The first step is to review any violations in the data assumptions of linear regression. While these violations can lead to obvious problems with the results, it could also lead to less obvious problems, such a bias. In fact, we can say that if our data meet these assumptions, then our regression coefficients / parameters of the regression equation are most likely unbiased.
- Both the outcome and the predictor variables should be at least of an interval scale while the binary predictor variable(s) could also be dummy coded.
- Unbounded data: If a rating scale (i.e. 10-point) is used, check that there are no constraints to the variability of the outcome, e.g. responses that only vary between 1 and 5 which is indicative of poor scale choice).
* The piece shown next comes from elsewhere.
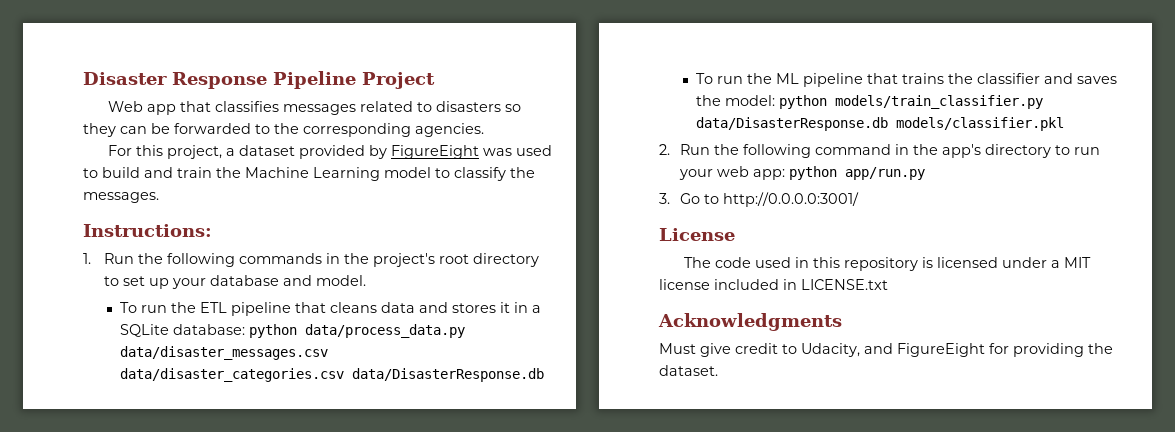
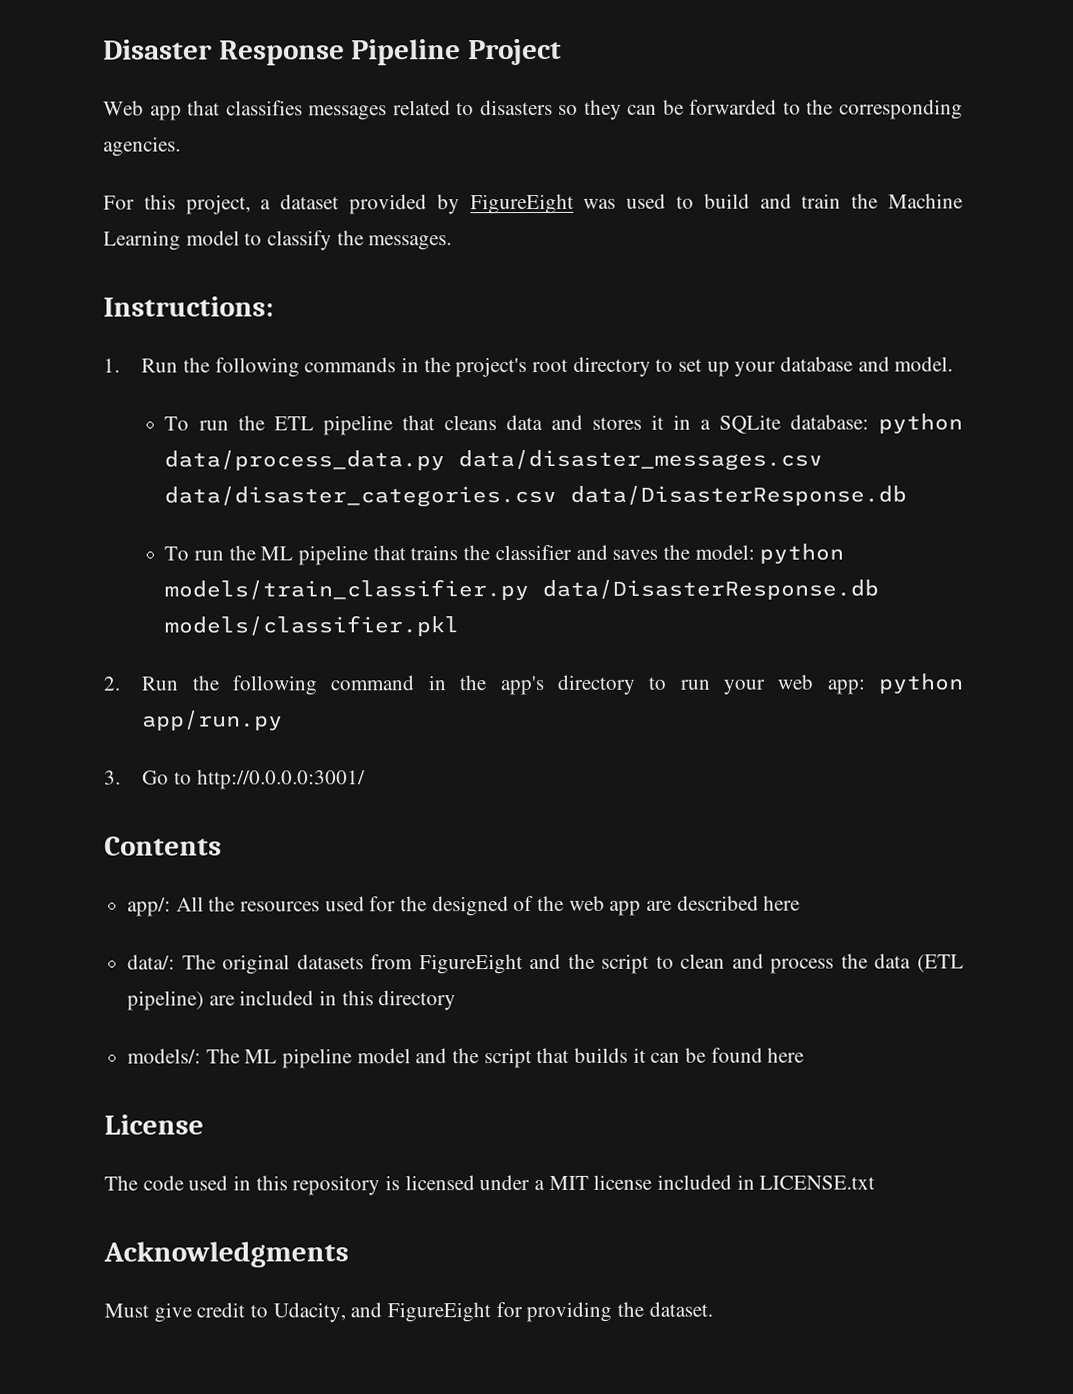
(859, 199) none -> [104,836,222,856] [127,895,801,917] [127,953,964,975] [127,990,457,1011] [127,1047,805,1069] // Contents // app/: All the resources used for the designed of the web app are described here // data/: The original datasets from FigureEight and the script to clean and process the data (ETL pipeline) are included in this directory // models/: The ML pipeline model and the script that builds it can be found here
An alternative to bounded rating scales, is unbounded scales which allow respondents to express their feelings without imposing a specific “bounded” scale.
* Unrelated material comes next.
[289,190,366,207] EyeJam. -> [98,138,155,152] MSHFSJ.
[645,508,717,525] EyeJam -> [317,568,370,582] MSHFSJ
- Normality of the residuals and non-correlation with the predictors or outcome variables
- Independent observations
- Predictors can’t have a zero variance
- Predictors should be uncorrelated with “external variables”
- Linear bivariate relationship should exist between the outcome and predictor variables.
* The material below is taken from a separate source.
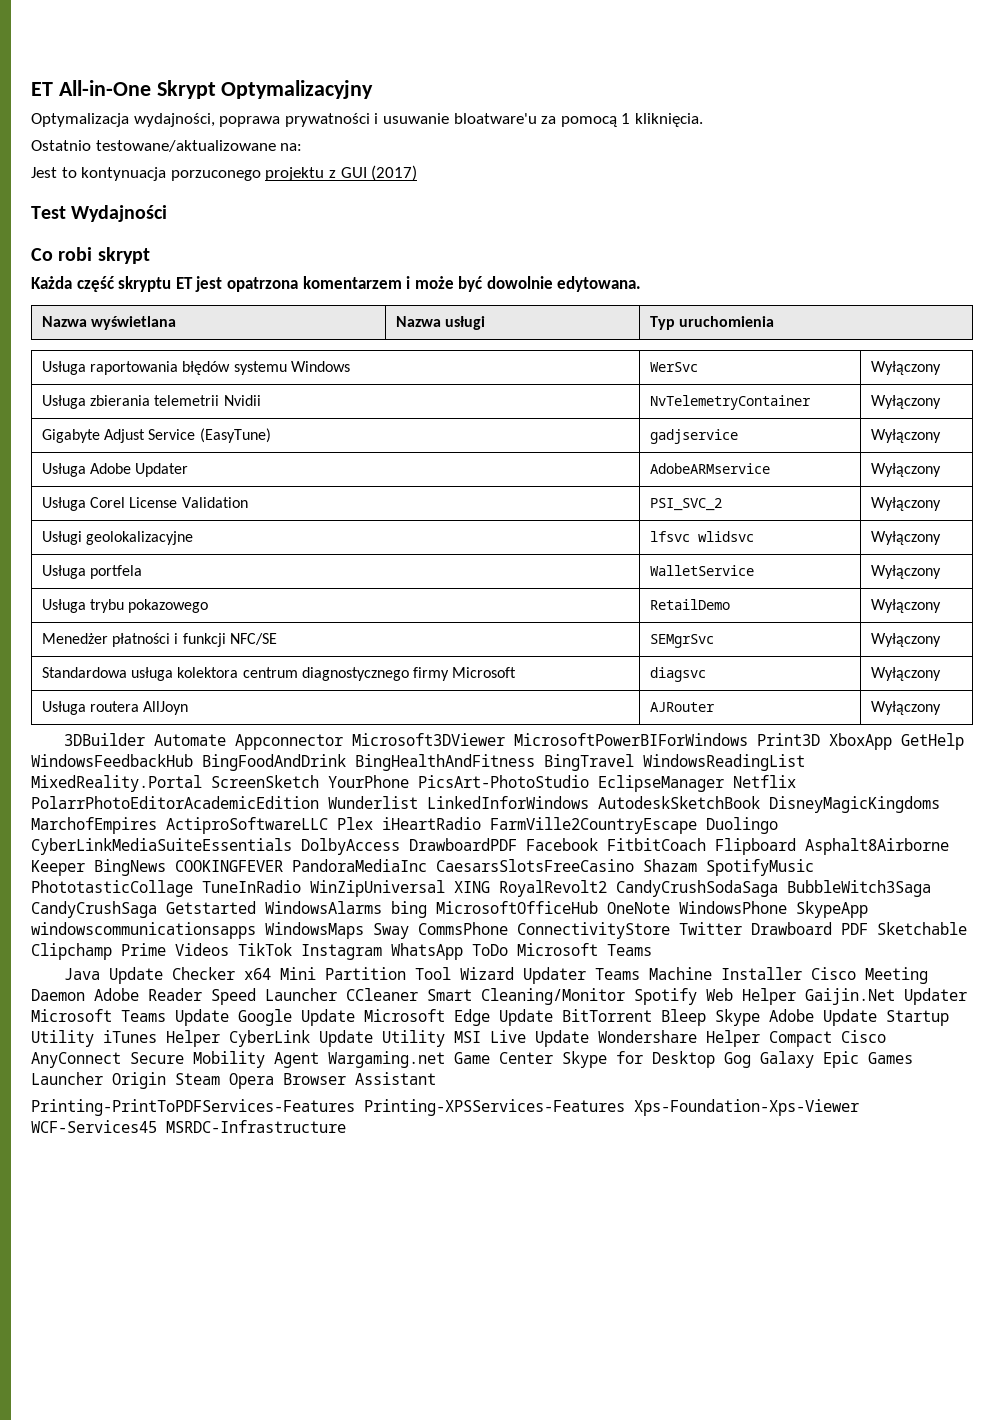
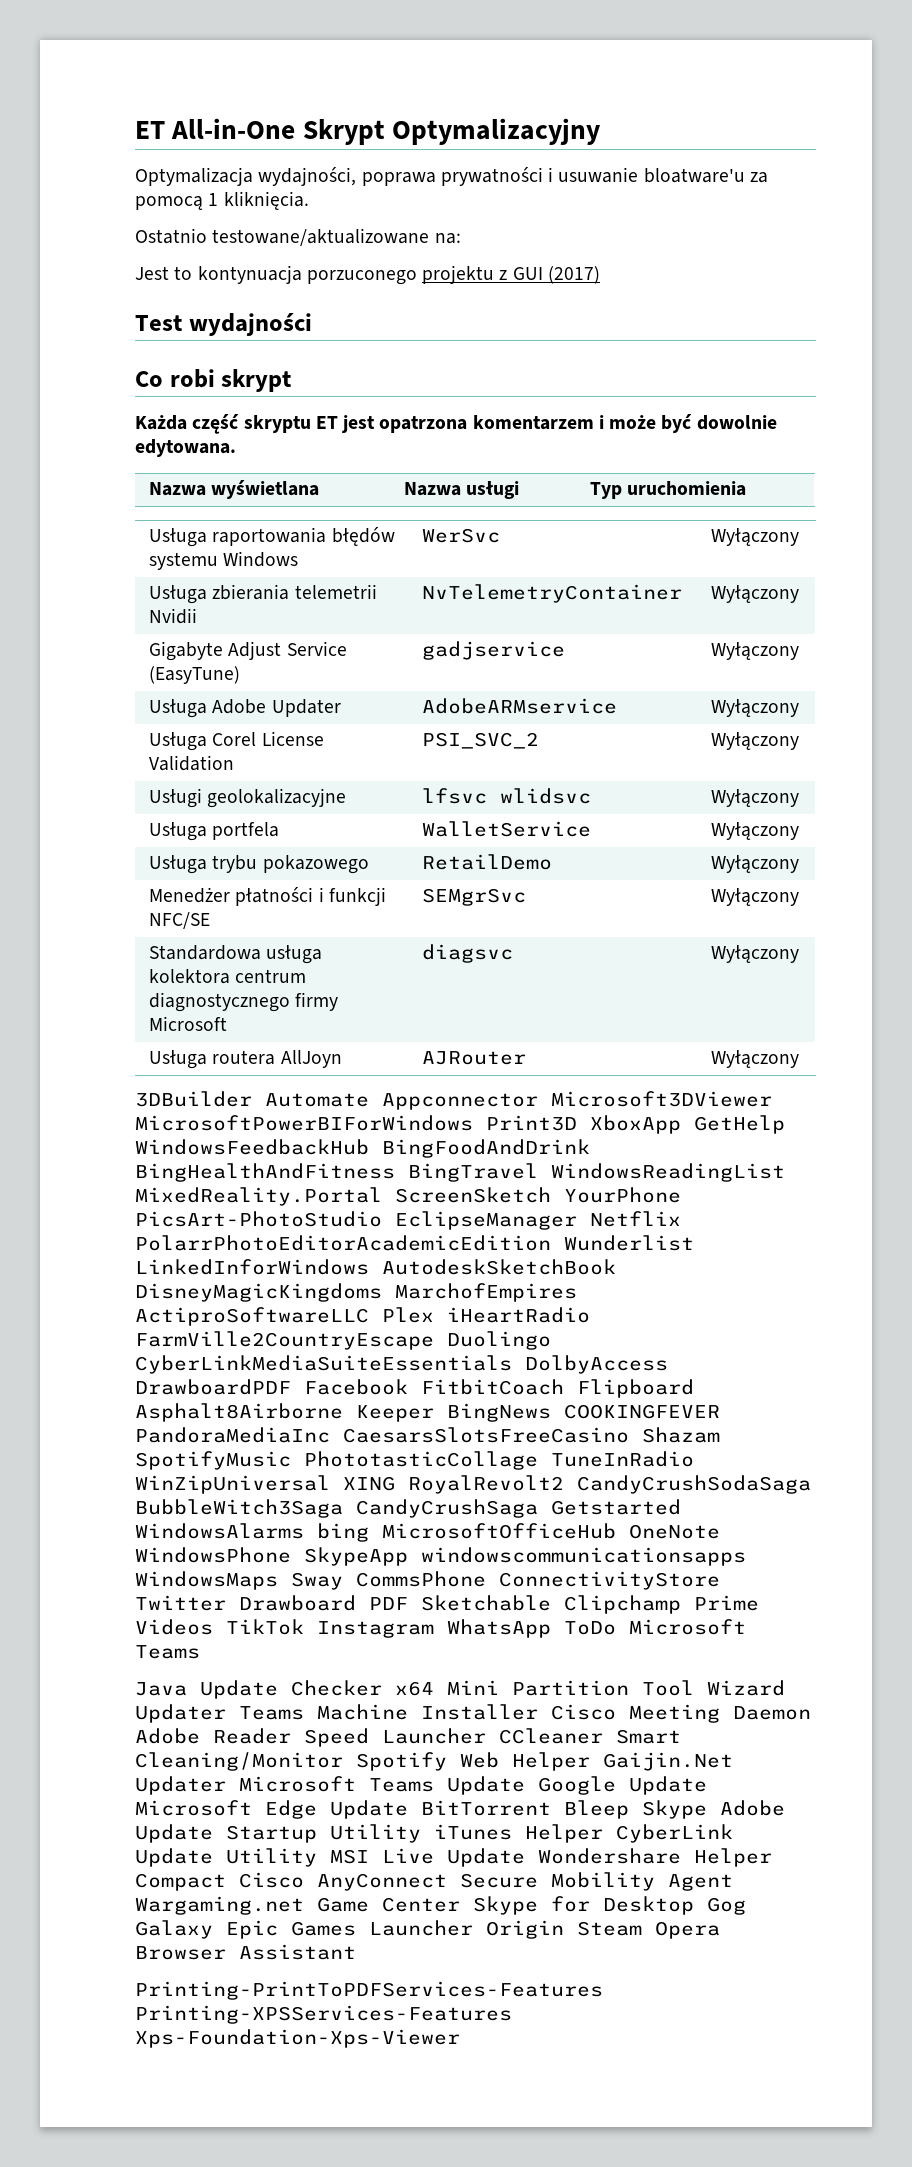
[71,205,168,222] Wydajności -> [188,313,312,336] wydajności
[31,1120,346,1133] WCF-Services45 MSRDC-Infrastructure -> (460, 2038) none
- Homoscedasticity is required and not heteroscedasticity
- Independence of error terms
- No multicollinearity (for multiple regression)
- Misspecification of the regression model: While some mis-specifications can be detected by checking the data assumptions (such as whether a linear relationship exists), others are more evasive to detect. Make sure the model was not over- or under-specified. In an over-specified model we included redundant predictors (possibly will be indicated by multicollinearity), and in an under-specified model we omitted important predictors (be careful of “omitted-variable bias”).
- Check if some extraneous variables have an effect on the outcome variable and which should be controlled for as covariates or as “blocking factors”.
- Are there any interaction effects (moderation or mediation) among the predictors that have not been accounted for.
- Check for some more obvious problems such as the handling of missing data and input specs in your statistics program.
The above list is by all means not comprehensive but only serves as what I believe are among the most important reasons why the regression horse sometimes does not look all too well.